What is your perspective on robots stealing human jobs?

That it isn’t the reality our customers face. There is a very substantial labor shortage in this space. Jobs get unfilled every single day. If you survey 100 operations people, I guarantee you 95 will tell you labor is their top priority. They just cannot keep people in their buildings. As a response to that, warehouse wages have increased substantially in a short period of five to six years. Some jobs used to pay $9 an hour back in 2008, and now in you’ll see the same jobs offer $25 an hour.

There are two ways to fill this gap between demand and supply:

  1. Make the current employees more effective, which our technology does.
  2. Introduce a whole new labor force to do the work in the warehouse. Our technology allows warehouse operators to quickly onboard people with no training, or those who might have disabilities.
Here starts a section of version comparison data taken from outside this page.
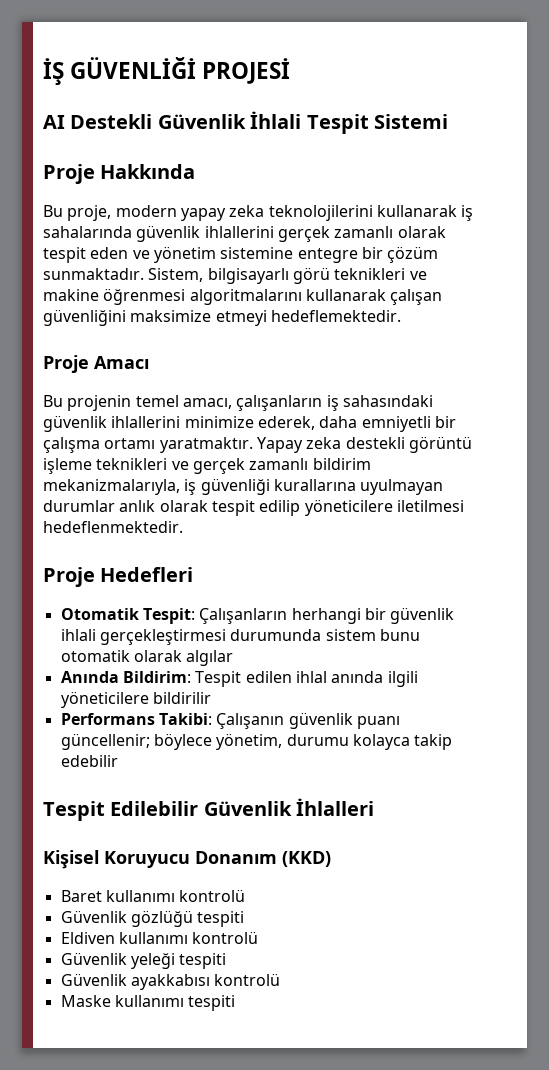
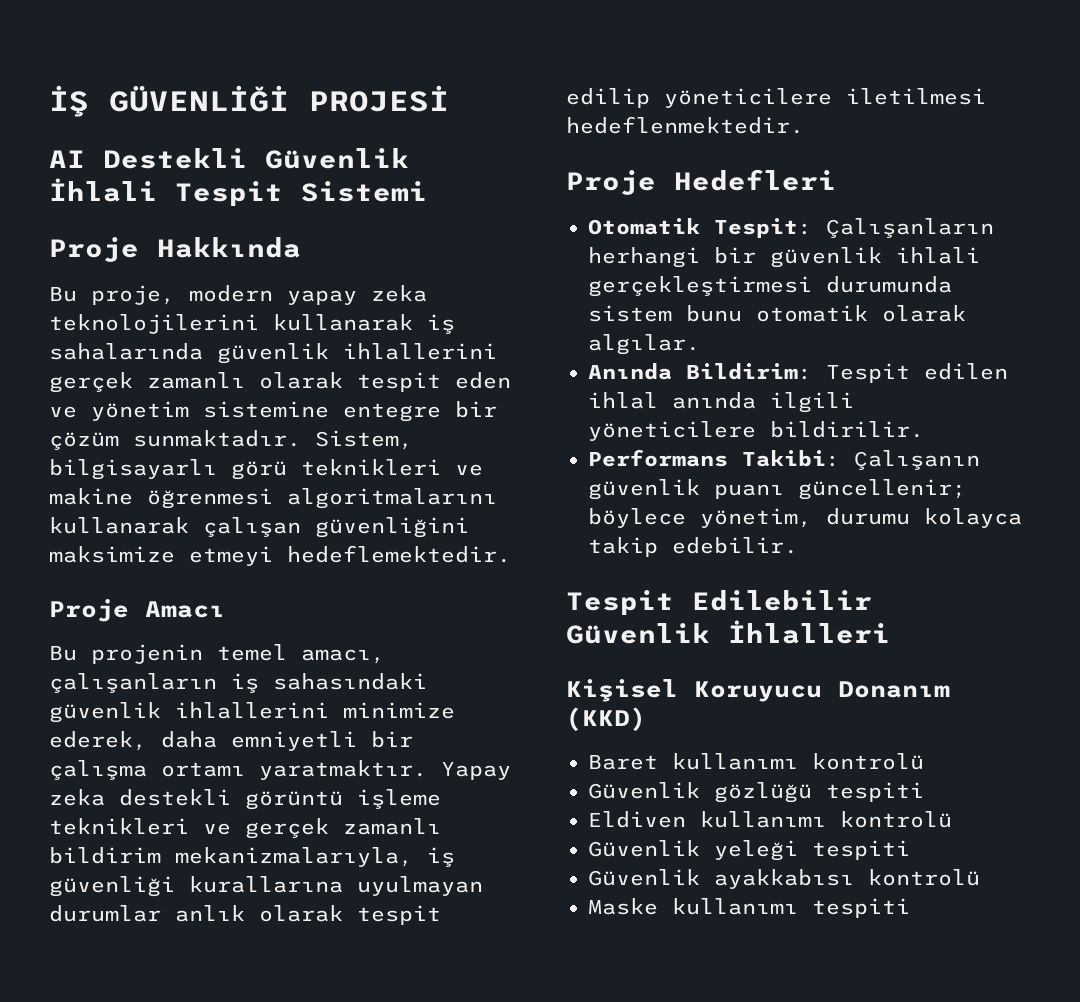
- Otomatik Tespit: Çalışanların herhangi bir güvenlik ihlali gerçekleştirmesi durumunda sistem bunu otomatik olarak algılar
+ Otomatik Tespit: Çalışanların herhangi bir güvenlik ihlali gerçekleştirmesi durumunda sistem bunu otomatik olarak algılar.
- Anında Bildirim: Tespit edilen ihlal anında ilgili yöneticilere bildirilir
+ Anında Bildirim: Tespit edilen ihlal anında ilgili yöneticilere bildirilir.
- Performans Takibi: Çalışanın güvenlik puanı güncellenir; böylece yönetim, durumu kolayca takip edebilir
+ Performans Takibi: Çalışanın güvenlik puanı güncellenir; böylece yönetim, durumu kolayca takip edebilir.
What are your biggest concerns for the business?

We’re from Boston and we’re proud of that. If we weren’t based in Boston, I would say that I’d have some real concerns about attracting the right talent to be able to continue the growth of the organization.

A lot of my concern for the business is making sure our customer base knows there are alternatives out there. They don’t just have to go with the status quo. The status quo is generally the same old automation options, out on a three-year agreement, or even sending product to Amazon to fulfill. Our solution really breaks the mold. It allows warehouse operators to get the productivity of an automated system with the flexibility of something that’s far more transactional—that they can pay on a monthly basis, if they wanted to. Just getting the word out is a big piece of this.